**PROBLEM TO SOLVE:**
Exact reproduction required: the lines below from the line with "the dependencies first" to the line with "createUserTable = pg.schema.createTable('users', function(table)", both ends included, and no others.

**INPUT RECORDS:**
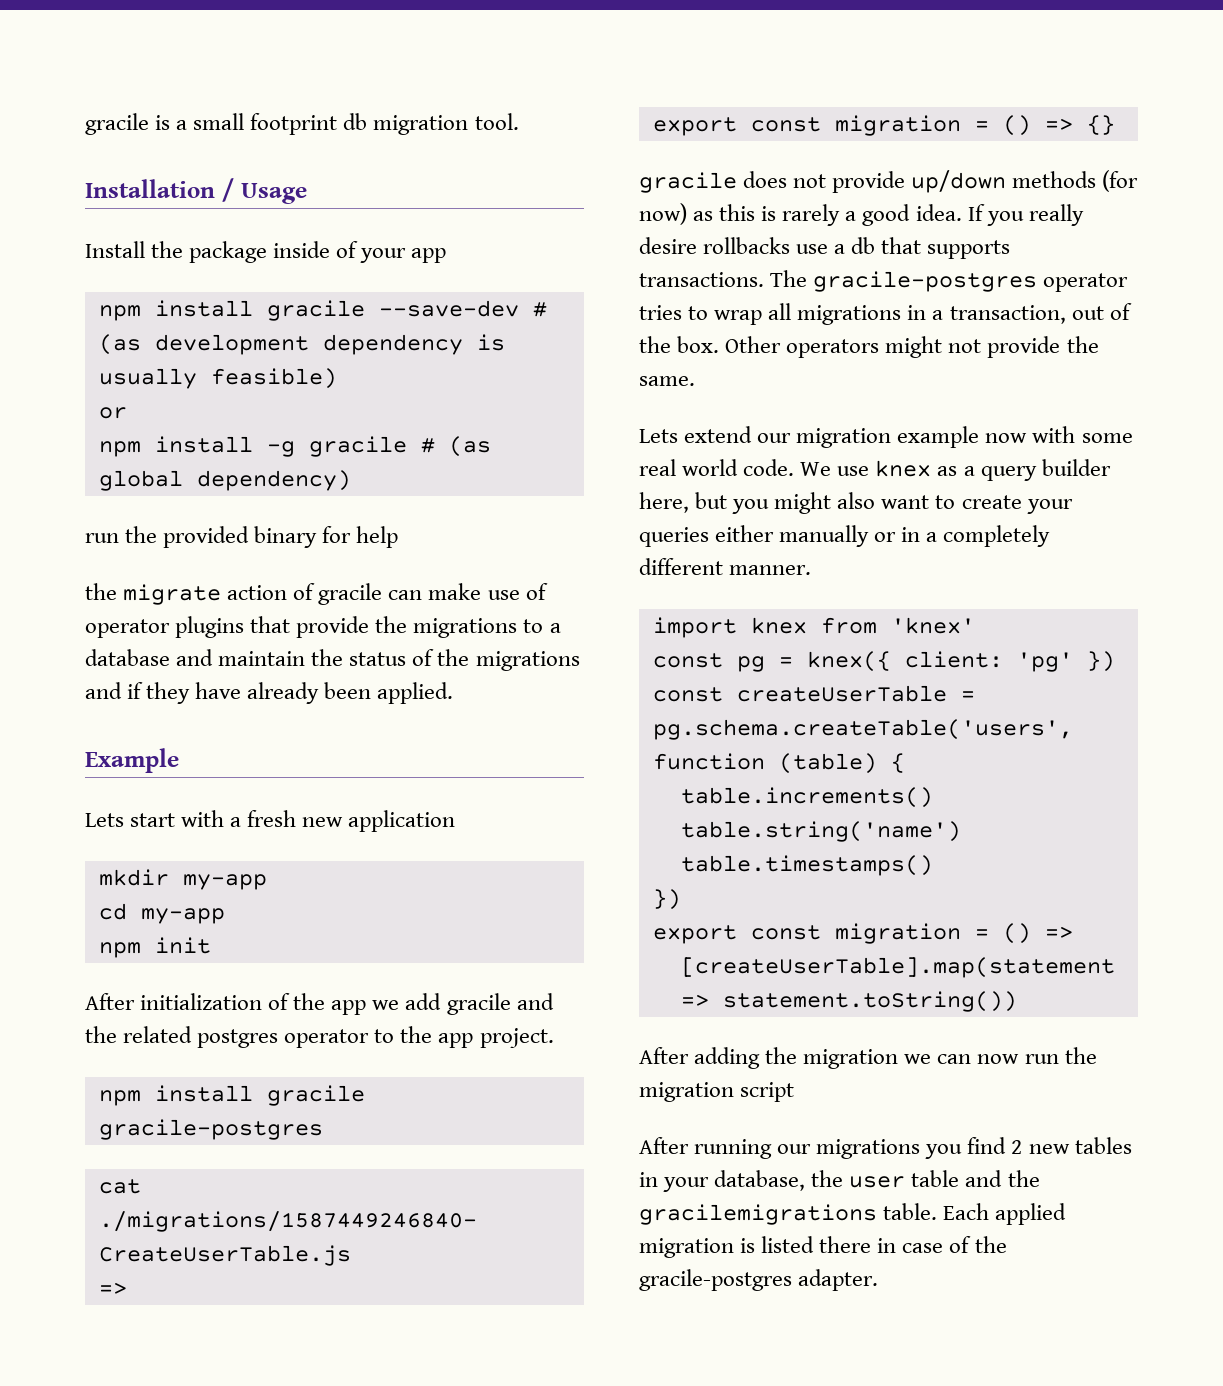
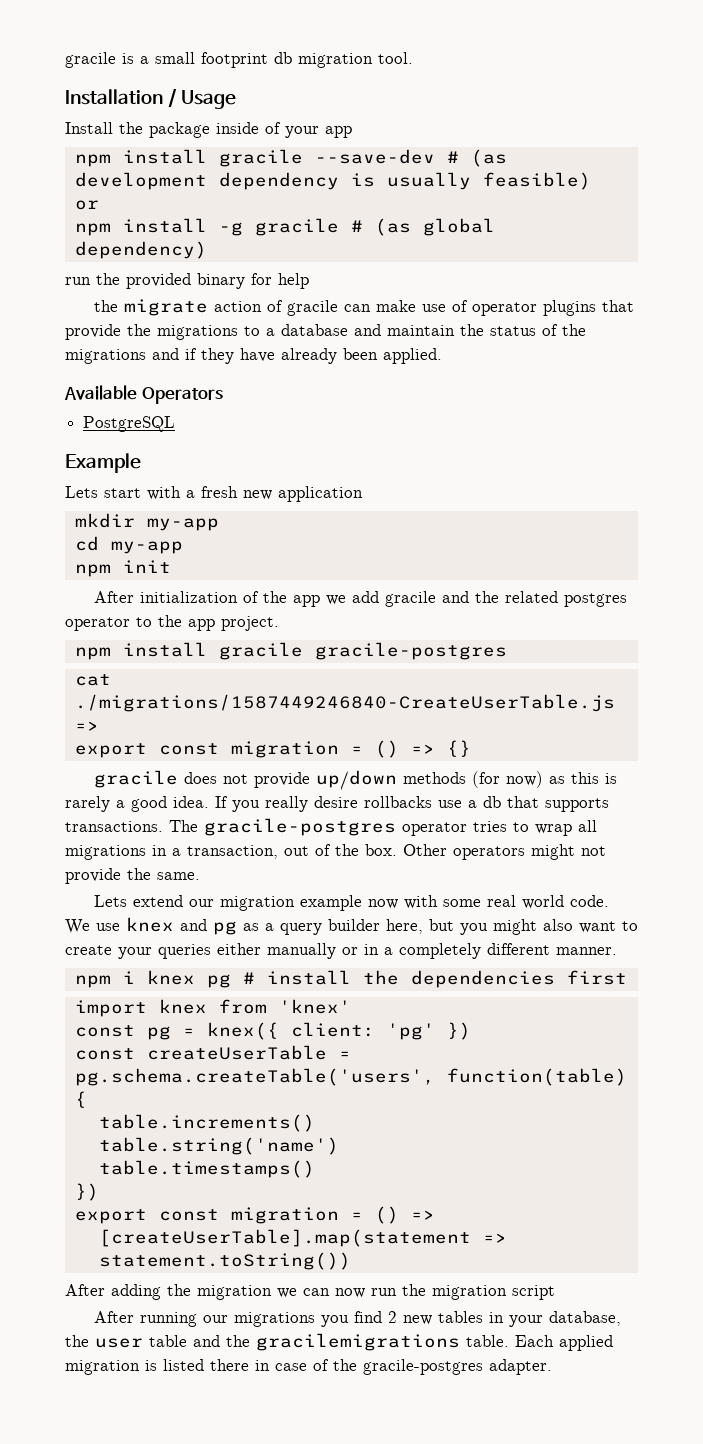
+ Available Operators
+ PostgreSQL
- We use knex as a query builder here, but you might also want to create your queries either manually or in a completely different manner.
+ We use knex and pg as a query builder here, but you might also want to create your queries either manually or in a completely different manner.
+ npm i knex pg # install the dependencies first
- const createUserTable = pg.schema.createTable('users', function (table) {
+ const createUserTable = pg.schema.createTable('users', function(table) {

* * *

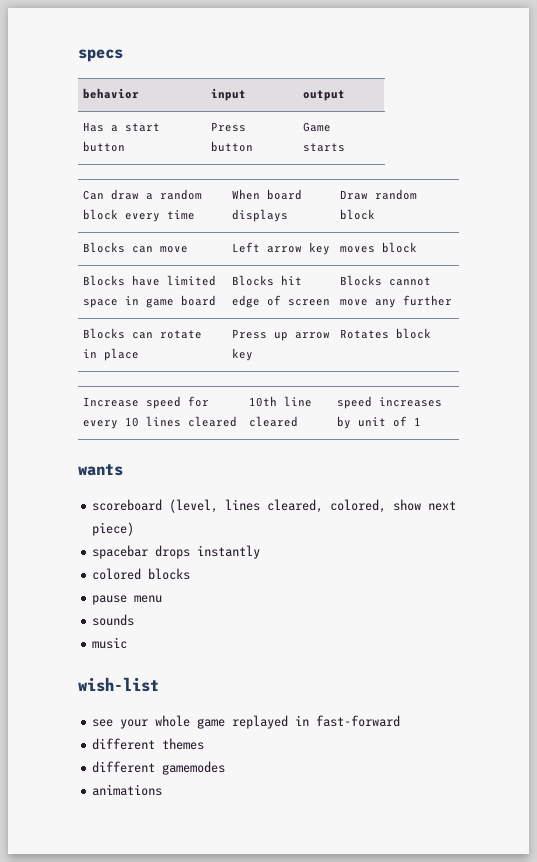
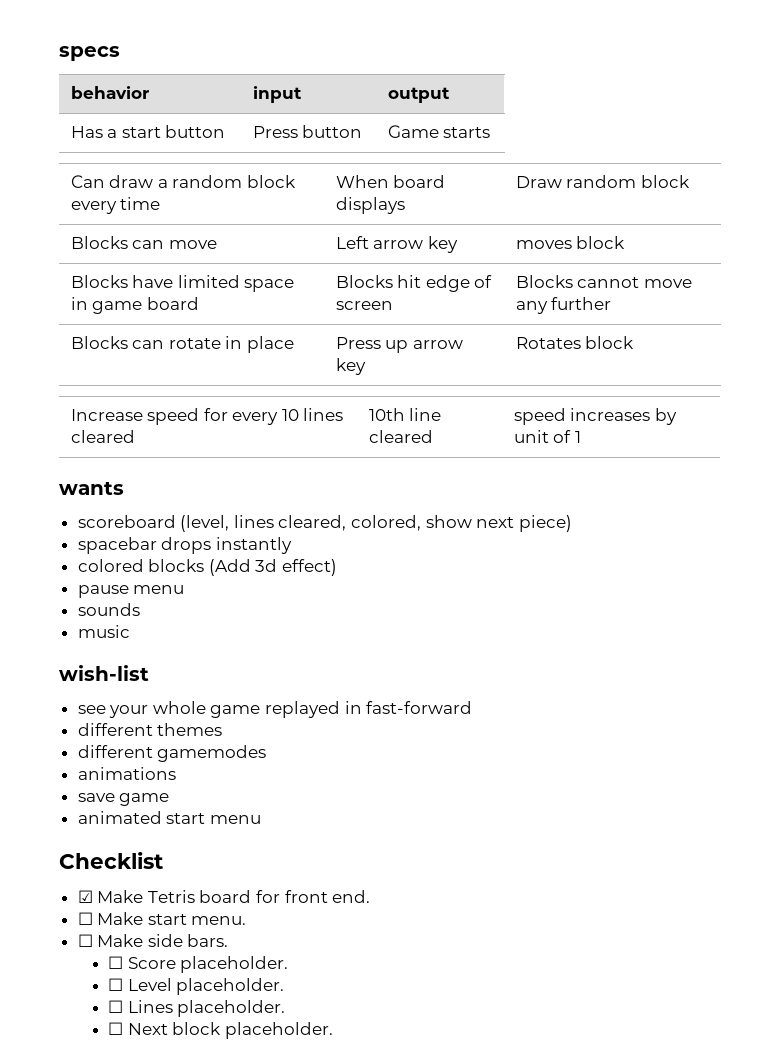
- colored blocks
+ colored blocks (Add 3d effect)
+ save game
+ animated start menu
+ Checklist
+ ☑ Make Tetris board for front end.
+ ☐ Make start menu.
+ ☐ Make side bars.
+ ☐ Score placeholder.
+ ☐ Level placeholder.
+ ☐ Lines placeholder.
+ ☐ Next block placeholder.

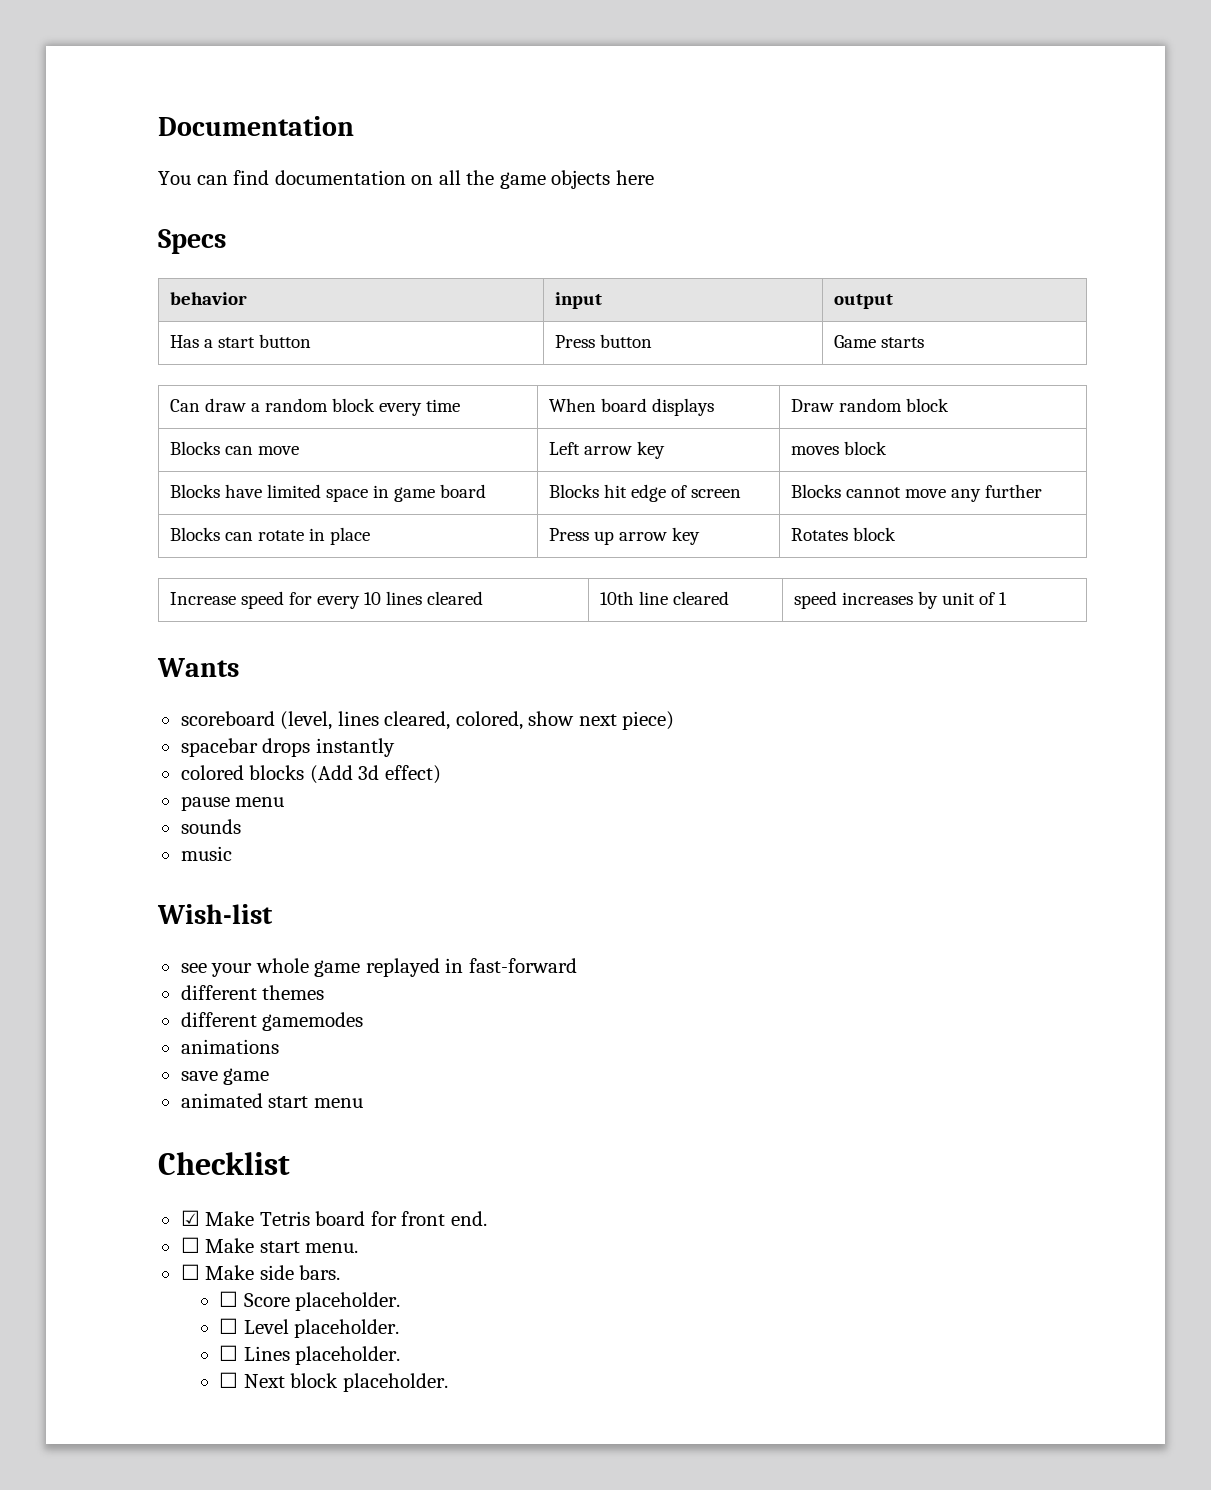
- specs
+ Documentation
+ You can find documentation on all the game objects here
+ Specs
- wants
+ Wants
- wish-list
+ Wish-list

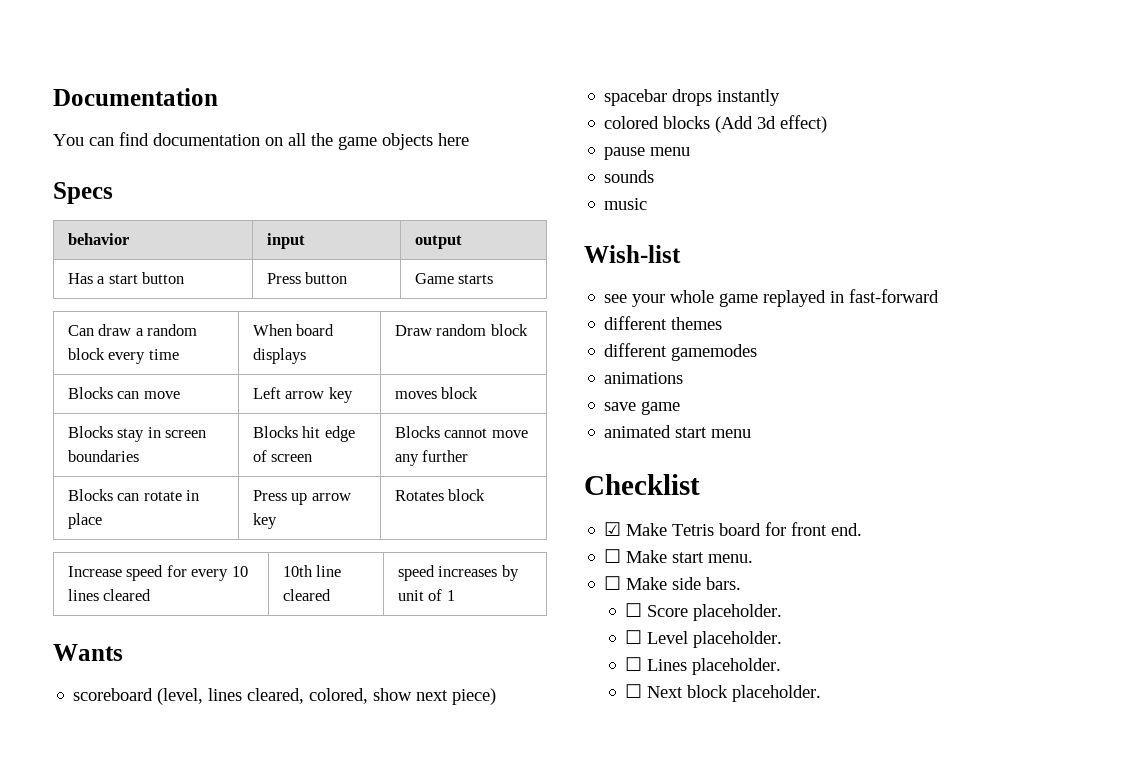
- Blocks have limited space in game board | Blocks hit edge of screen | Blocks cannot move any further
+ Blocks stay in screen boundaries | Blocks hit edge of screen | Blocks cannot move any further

...

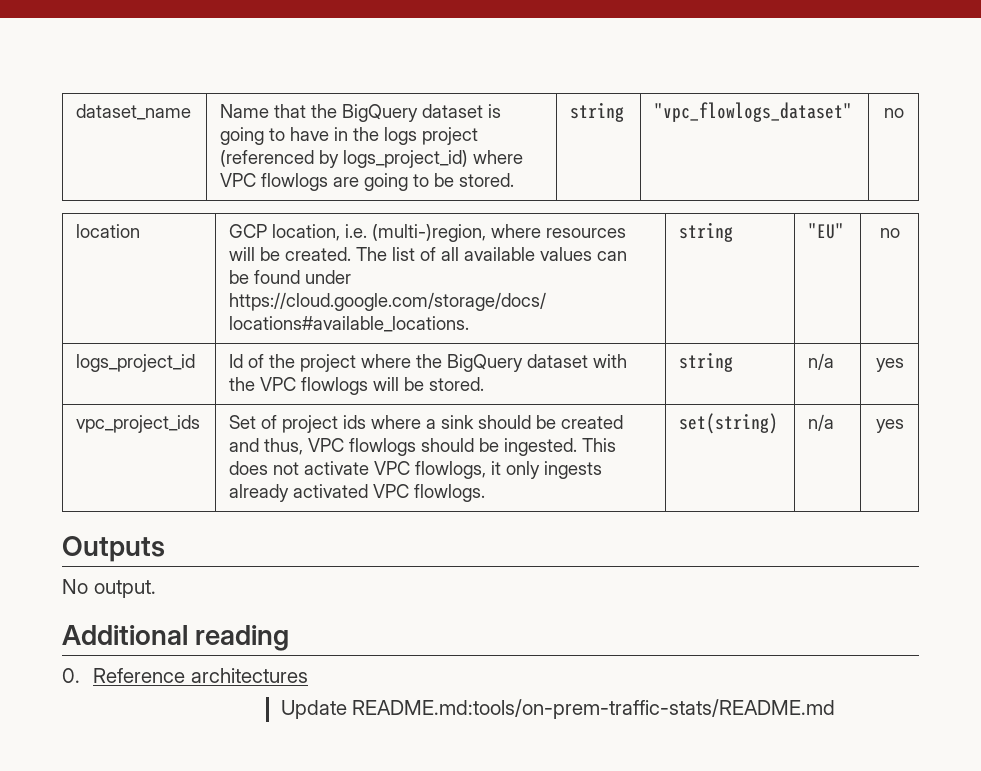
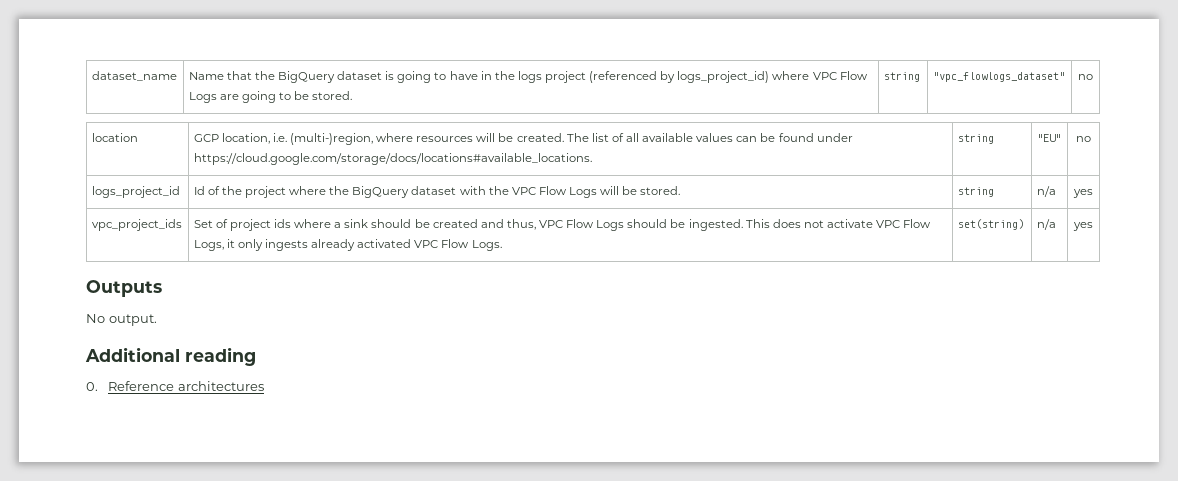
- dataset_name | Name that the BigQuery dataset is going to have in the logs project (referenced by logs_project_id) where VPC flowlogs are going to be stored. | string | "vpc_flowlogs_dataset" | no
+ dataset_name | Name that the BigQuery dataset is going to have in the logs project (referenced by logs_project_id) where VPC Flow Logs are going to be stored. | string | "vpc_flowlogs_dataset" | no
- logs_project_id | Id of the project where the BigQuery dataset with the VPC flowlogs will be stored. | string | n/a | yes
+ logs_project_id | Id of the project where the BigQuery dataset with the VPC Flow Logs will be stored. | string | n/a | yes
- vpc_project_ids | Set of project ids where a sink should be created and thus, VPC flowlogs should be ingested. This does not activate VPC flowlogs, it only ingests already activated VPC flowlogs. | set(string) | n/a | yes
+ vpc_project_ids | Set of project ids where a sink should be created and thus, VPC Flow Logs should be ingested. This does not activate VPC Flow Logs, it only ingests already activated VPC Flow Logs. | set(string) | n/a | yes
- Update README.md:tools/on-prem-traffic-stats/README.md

**SOLUTION BELOW:**
+ npm i knex pg # install the dependencies first
- const createUserTable = pg.schema.createTable('users', function (table) {
+ const createUserTable = pg.schema.createTable('users', function(table) {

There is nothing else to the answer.